PC Pilot

The Complete Guide to Computer Aviation
by Steve Smith


While it's great fun to match wits with your computer, there is nothing as satisfying as vanquishing a flesh-and-blood opponent. Only a few games allow two players to fly a simulation at the same time (Flight Simulator andFalcon are the best known), but aside from the preferred method of hooking up two computers side-by-side (via the serial ports), you make connections over telephone lines (via a modem; short for "modulator/demodulator"). The trouble is, in order to sustain a high frame rate, the two computers have to communicate at a furious pace—something that can't be done over today's nondigital information highways.
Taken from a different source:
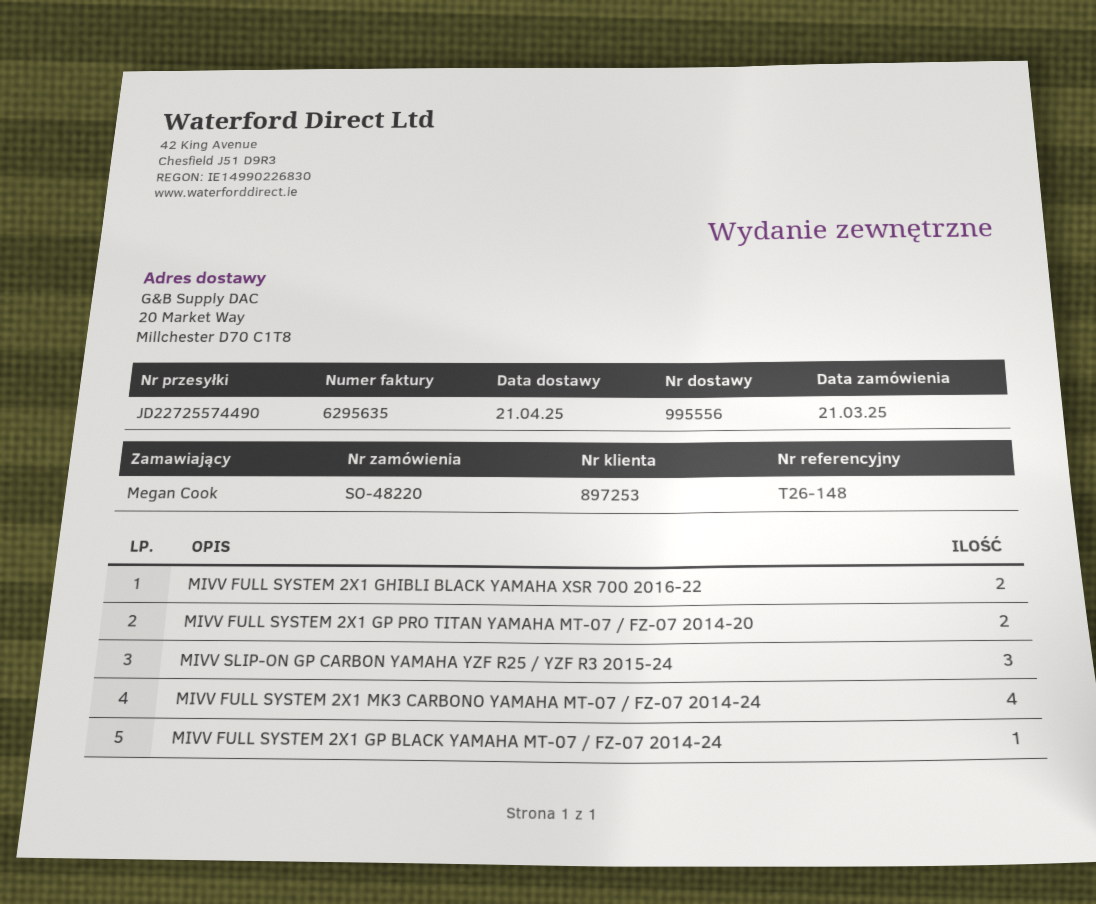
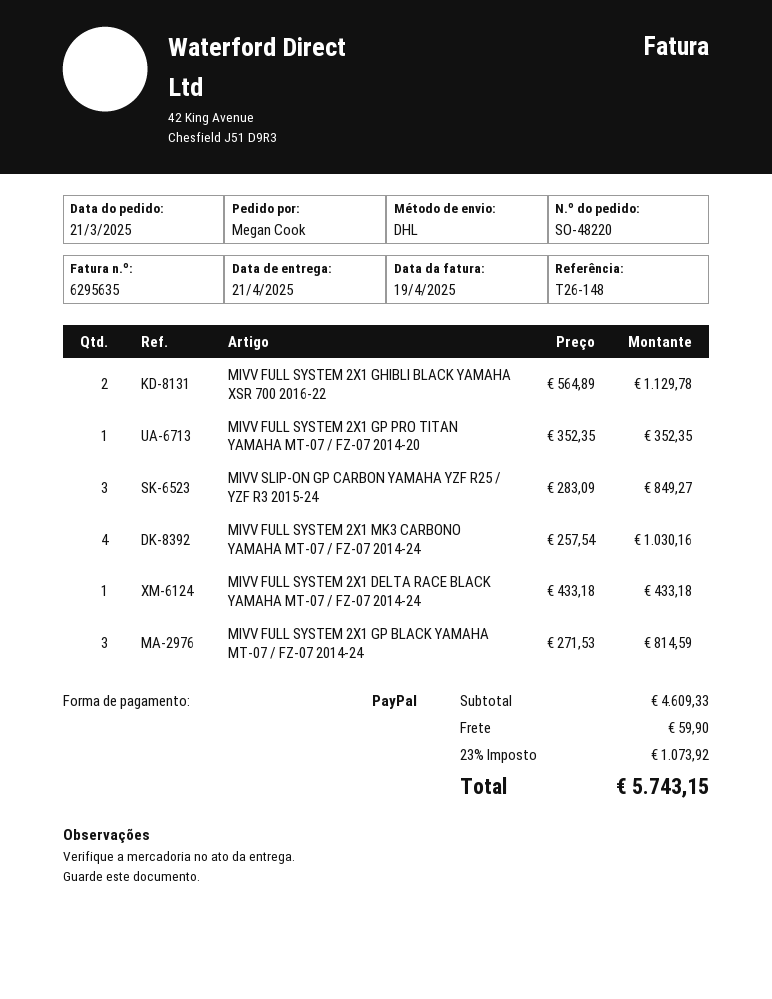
MIVV FULL SYSTEM 2X1 GP PRO TITAN YAMAHA MT-07 / FZ-07 2014-20: 2 -> 1
MIVV FULL SYSTEM 2X1 GP BLACK YAMAHA MT-07 / FZ-07 2014-24: 1 -> 3
MIVV FULL SYSTEM 2X1 DELTA RACE BLACK YAMAHA MT-07 / FZ-07 2014-24: none -> 1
The latest buzzword is "multimedia," which in practical terms means adding sound to your applications. This has more swank-appeal than the older term, "audiovisual," which always reminded me of those educational films you had to sit through in high school, like The Wonderful World of Colloids or Oil: Your Friend Beneath the Earth. The most interesting part of all this is the emergence of the CD-ROM [Compact Disk-Read Only Memory], which looks exactly like an audio CD, only it contains data—huge amounts of it; on the order of 600-plus megabytes, or as much as 400 floppy disks or a dozen hard disks—instead of music [although some CD-ROMs contain music, and/or full-motion video as well].

Usually, the kind of data best served on CD-ROMs (which require special players) are endless lists of things, like every phone number in every phone book, a map of every single street in the United States, all the agricultural statistics from 1975; or insanely complicated operating systems like Unix or Windows: NT. CD-ROMs are also well suited to distributing games that would otherwise require many disks to install. For instance, you get not only Secret Weapons of the Luftwaffe on one CD-ROM, but all the upgrades and add-on aircraft as well.

Flight Simulator, which can communicate at 57,600 baud via serial ports, doesn't recommend setting your modem any higher than 9,600 baud, which makes the planes strobe along like disco lights in an 8-mm home movie. If you can't make direct serial-port-to-serial-port connections, you can get a 9,600-baud modem for under $100.